Precious metals, led by gold, consolidated recent gains on Monday and Tuesday morning before moving ahead strongly late on Tuesday during Comex trading hours. Gold has now extended its rise from the recent intra-day low of $1,252 the morning after the debt limit suspension, forcing a number of analysts to have a rethink.
This from Bank of America Merrill Lynch on Thursday: "It's time to turn bullish", and from UBS yesterday: "We see upside surprise risks on gold and silver in the years ahead". These contrast with Goldman Sachs' widely publicised recommendation earlier in the month that gold "is a slam-dunk sell", a recommendation that is now under water.
The other side of the gold price is of course the US dollar, and currency strategists are also being forced to rethink its prospects, given recent poor performance. The expected time-frame for tapering is being postponed, and more strategists are embracing the possibility there is no foreseeable exit from monetary expansion. Any initial thoughts that Janet Yellen as Fed chairman might be more hawkish than Ben Bernanke are being challenged. Furthermore, the revelations in the last few days that the US routinely hacks into the telephone conversations of its allies' leaders may come as no surprise to those familiar with security services' methods, but it is undermining diplomatic relations at a difficult time for the dollar.

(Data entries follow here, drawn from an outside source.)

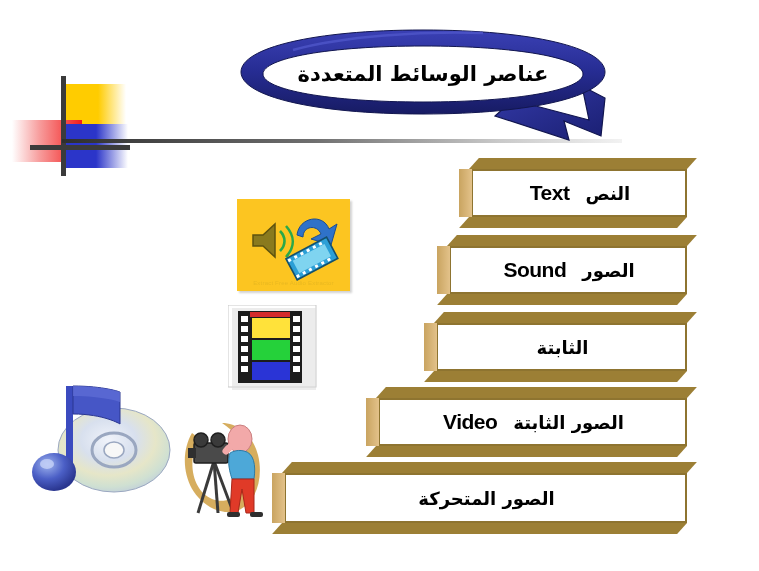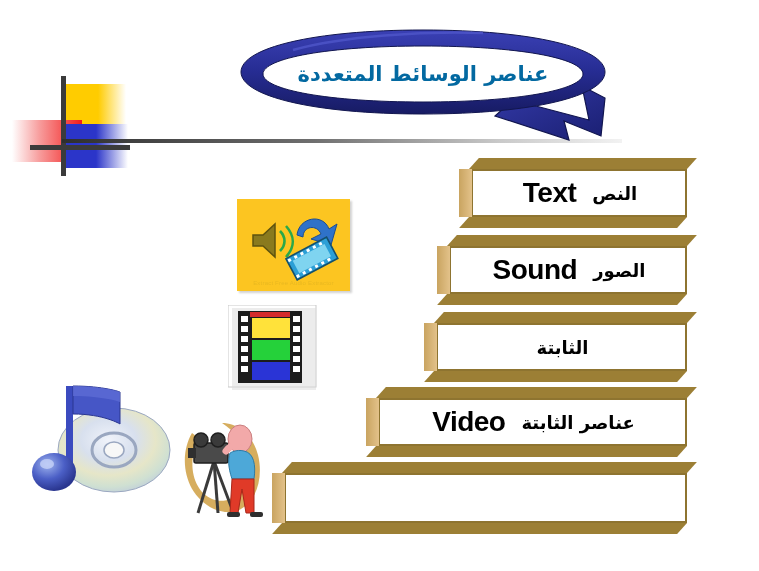--- a/index.html
+++ b/index.html
@@ -50,21 +50,21 @@
   #callout { position: absolute; left: 233px; top: 24px; width: 380px; height: 124px; }
   #callout svg { display: block; width: 100%; height: 100%; }
   #callout-text {
     position: absolute;
     left: 0; top: 38px; width: 380px;
     text-align: center;
     direction: rtl;
     font-family: "DejaVu Sans", sans-serif;
     font-size: 21px;
     font-weight: 700;
-    color: #0369a1;
+    color: #000000;
     letter-spacing: -0.5px;
     white-space: nowrap;
   }
 
   
   .bar3d { position: absolute; }
   .bar3d .top-face {
     position: absolute; left: 10px; top: 0; height: 11px;
     background: #9c7f35;
     transform: skewX(-42deg);
@@ -89,21 +89,21 @@
   }
   .bar-label {
     direction: rtl;
     white-space: nowrap;
     color: #000000;
     font-weight: 700;
     font-family: "DejaVu Sans", sans-serif;
     display: flex; align-items: center; gap: 16px;
   }
   .bar-label .ar { font-size: 18px; font-weight: 700; }
-  .bar-label .en { font-size: 28px; font-weight: 700; font-family: "Liberation Sans", sans-serif; letter-spacing: -0.5px; }
+  .bar-label .en { font-size: 21px; font-weight: 700; font-family: "Liberation Sans", sans-serif; letter-spacing: -0.5px; }
 
   
   .icon-box { position: absolute; }
 
   #audio-extractor-icon {
     left: 237px; top: 199px; width: 113px; height: 92px;
     background: #fcc521;
     box-shadow: 2px 2px 2px rgba(0,0,0,0.18);
   }
   #audio-extractor-icon .caption {
@@ -198,31 +198,32 @@
       <span class="ar">الثابتة</span>
     </div>
   </div>
 
   <div class="bar3d" id="bar-images" style="left:366px; top:387px; width:331px; height:70px;">
     <div class="top-face" style="width:311px;"></div>
     <div class="body" style="width:321px; height:48px;"></div>
     <div class="left-face" style="height:48px;"></div>
     <div class="bottom-face" style="left:10px; top:59px; width:311px;"></div>
     <div class="bar-label" style="position:absolute; left:14px; top:11px; width:307px; height:48px; justify-content:center;">
-      <span class="ar">عناصر الثابتة</span>
+      <span class="ar">الصور الثابتة</span>
       <span class="en">Video</span>
     </div>
   </div>
 
   <div class="bar3d" id="bar-animation" style="left:272px; top:462px; width:425px; height:72px;">
     <div class="top-face" style="width:405px;"></div>
     <div class="body" style="width:415px; height:50px;"></div>
     <div class="left-face" style="height:50px;"></div>
     <div class="bottom-face" style="left:10px; top:61px; width:405px;"></div>
     <div class="bar-label" style="position:absolute; left:14px; top:11px; width:401px; height:50px; justify-content:center;">
+      <span class="ar">الصور المتحركة</span>
     </div>
   </div>
 
   <div class="icon-box" id="audio-extractor-icon">
     <svg viewBox="0 0 113 92" width="113" height="92" xmlns="http://www.w3.org/2000/svg">
 
       <path d="M16 36 L26 36 L38 25 L38 58 L26 47 L16 47 Z" fill="#8a7a1e" stroke="#5e530f" stroke-width="1.5"></path>
       <path d="M43 32 C49 38, 49 46, 43 52" fill="none" stroke="#2aa84a" stroke-width="2.6"></path>
       <path d="M49 27 C58 37, 58 48, 49 58" fill="none" stroke="#2aa84a" stroke-width="2.6"></path>
 

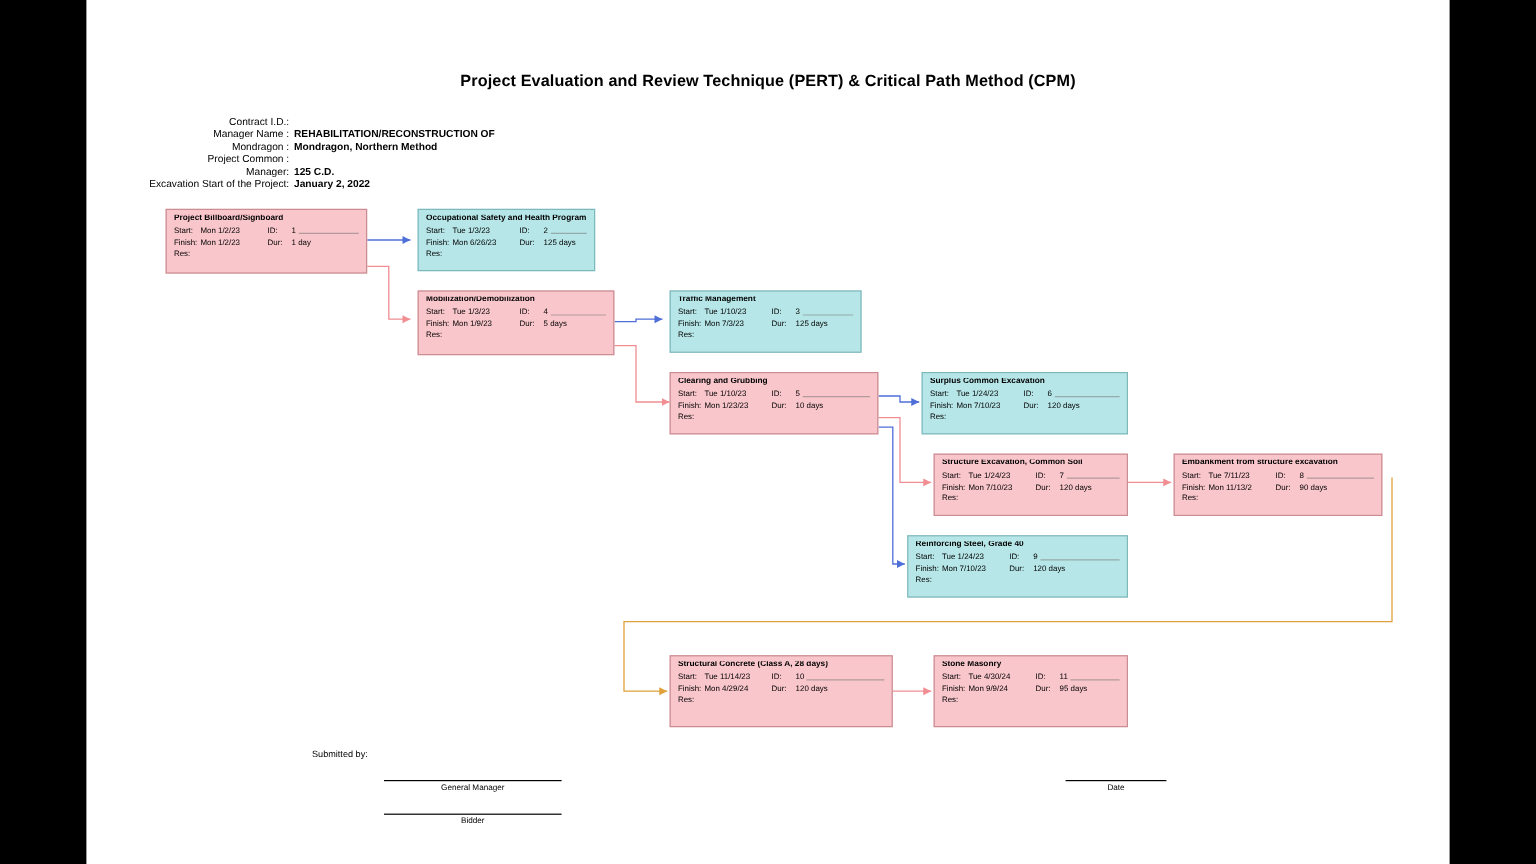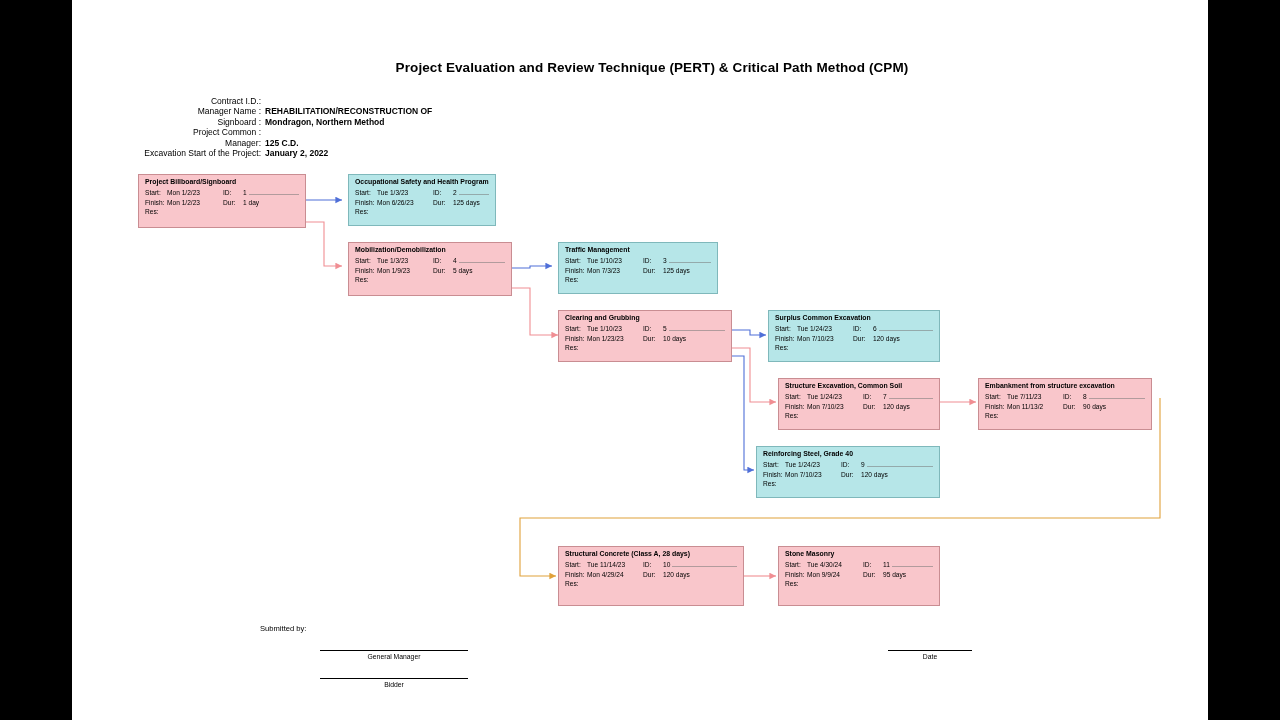--- a/index.html
+++ b/index.html
@@ -16,37 +16,36 @@
   #page {
     position: absolute;
     left: 72px;
     top: 0px;
     width: 1136px;
     height: 720px;
     background: #ffffff;
   }
   #title {
     position: absolute;
-    left: 12px;
+    left: 0;
     top: 60px;
     width: 1136px;
     text-align: center;
     font-size: 13.5px;
     font-weight: bold;
     color: #000;
     letter-spacing: 0.1px;
   }
   
   .info {
     position: absolute;
     left: 48px;
     top: 96px;
     font-size: 8.5px;
     color: #000;
-    margin-left: 20px;
   }
   .info-row {
     display: flex;
     align-items: baseline;
     height: 10.4px;
   }
   .info-label {
     width: 121px;
     text-align: right;
     padding-right: 4px;
@@ -129,21 +128,21 @@
   <div class="info">
     <div class="info-row">
       <span class="info-label">Contract I.D.:</span>
       <span class="info-value"></span>
     </div>
     <div class="info-row">
       <span class="info-label">Manager Name :</span>
       <span class="info-value">REHABILITATION/RECONSTRUCTION OF</span>
     </div>
     <div class="info-row">
-      <span class="info-label">Signboard :</span>
+      <span class="info-label">Mondragon :</span>
       <span class="info-value">Mondragon, Northern Method</span>
     </div>
     <div class="info-row">
       <span class="info-label">Project Common :</span>
       <span class="info-value"></span>
     </div>
     <div class="info-row">
       <span class="info-label">Manager:</span>
       <span class="info-value">125 C.D.</span>
     </div>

There is a growing feeling the tide is turning against the dollar after the recent debt-ceiling crisis and therefore in favour of precious metals. Recent sentiment against gold could hardly have been more negative; and importantly gold has held well above the low of $1180 established in late June. Even gold-friendly analysts had lost confidence and have been recommending caution. It is at moments like this that experienced traders assess the vested interests in the market: if the overwhelming majority are saying sell or stay away, it is usually a reflection of their own market positions. In other words, the sellers have already sold and in future there are only bears left in the market looking to close their shorts, along with genuine buyers seeking an entry point.
The bottoming-out process for both gold and silver is clearly visible in both charts below, with gold extending its break above its two-month downtrend, and silver breaking up out of a diagonal triangle reversal pattern. Silver's technical position looks particularly positive, given that diagonal triangle sell-offs reflect an exhaustion of downwards momentum.